Wednesday, February 27, 2013

Business Gurus that failed at first

Business Gurus


These businessmen and the companies they founded are today known around the world, but as these stories show, their beginnings weren’t always smooth.



  1. Henry Ford:While Ford is today known for his innovative assembly line and American-made cars, he wasn’t an instant success. In fact, his early businesses failed and left him broke five time before he founded the successful Ford Motor Company.

  2. R. H. Macy: Most people are familiar with this large department store chain, but Macy didn’t always have it easy. Macy started seven failed business before finally hitting big with his store in New York City.

  3. F. W. Woolworth:Some may not know this name today, but Woolworth was once one of the biggest names in department stores in the U.S. Before starting his own business, young Woolworth worked at a dry goods store and was not allowed to wait on customers because his boss said he lacked the sense needed to do so.

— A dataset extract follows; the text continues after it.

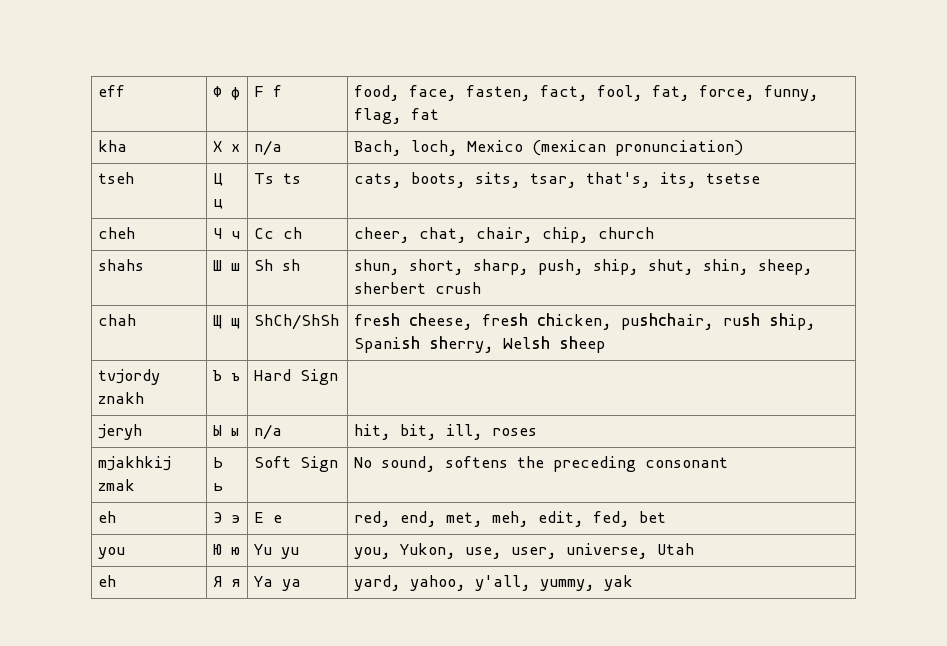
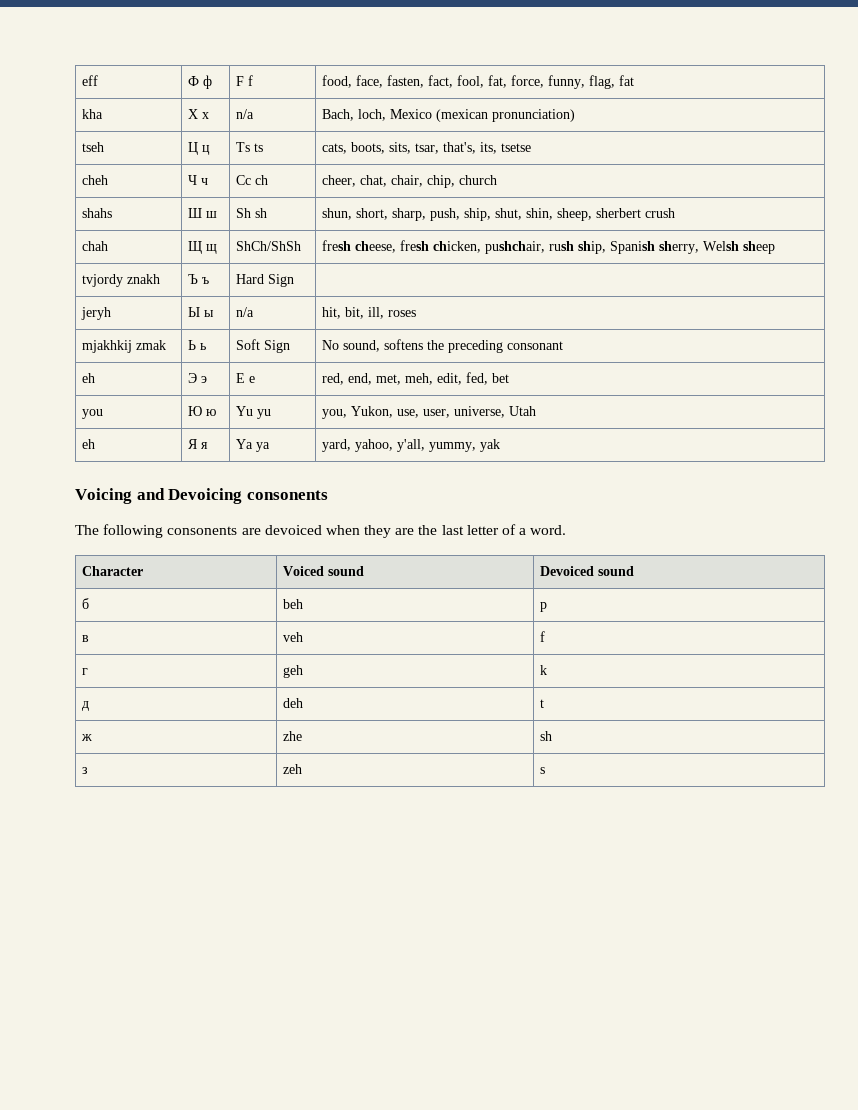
(634, 583) none -> [75,488,328,504] [75,524,567,538] [82,566,144,576] [283,566,365,576] [540,566,635,576] [82,598,90,609] [283,599,304,609] [540,602,548,612] [82,635,90,642] [283,632,304,642] [540,631,546,642] [82,668,89,675] [283,665,304,678] [540,665,548,675] [82,701,90,711] [283,698,304,708] [540,699,545,708] [81,734,93,741] [283,731,303,741] [540,731,553,741] [82,767,89,774] [283,764,303,774] [540,767,546,774] // Voicing and Devoicing consonents // The following consonents are devoiced when they are the last letter of a word. // Character | Voiced sound | Devoiced sound // б | beh | p // в | veh | f // г | geh | k // д | deh | t // ж | zhe | sh // з | zeh | s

  4. Soichiro Honda: The billion-dollar business that is Honda began with a series of failures and fortunate turns of luck. Honda was turned down by Toyota Motor Corporation for a job after interviewing for a job as an engineer, leaving him jobless for quite some time. He started making scooters of his own at home, and spurred on by his neighbors, finally started his own business.

  5. Akio Morita:You may not have heard of Morita but you’ve undoubtedly heard of his company, Sony. Sony’s first product was a rice cooker that unfortunately didn’t cook rice so much as burn it, selling less than 100 units. This first setback didn’t stop Morita and his partners as they pushed forward to create a multi-billion dollar company.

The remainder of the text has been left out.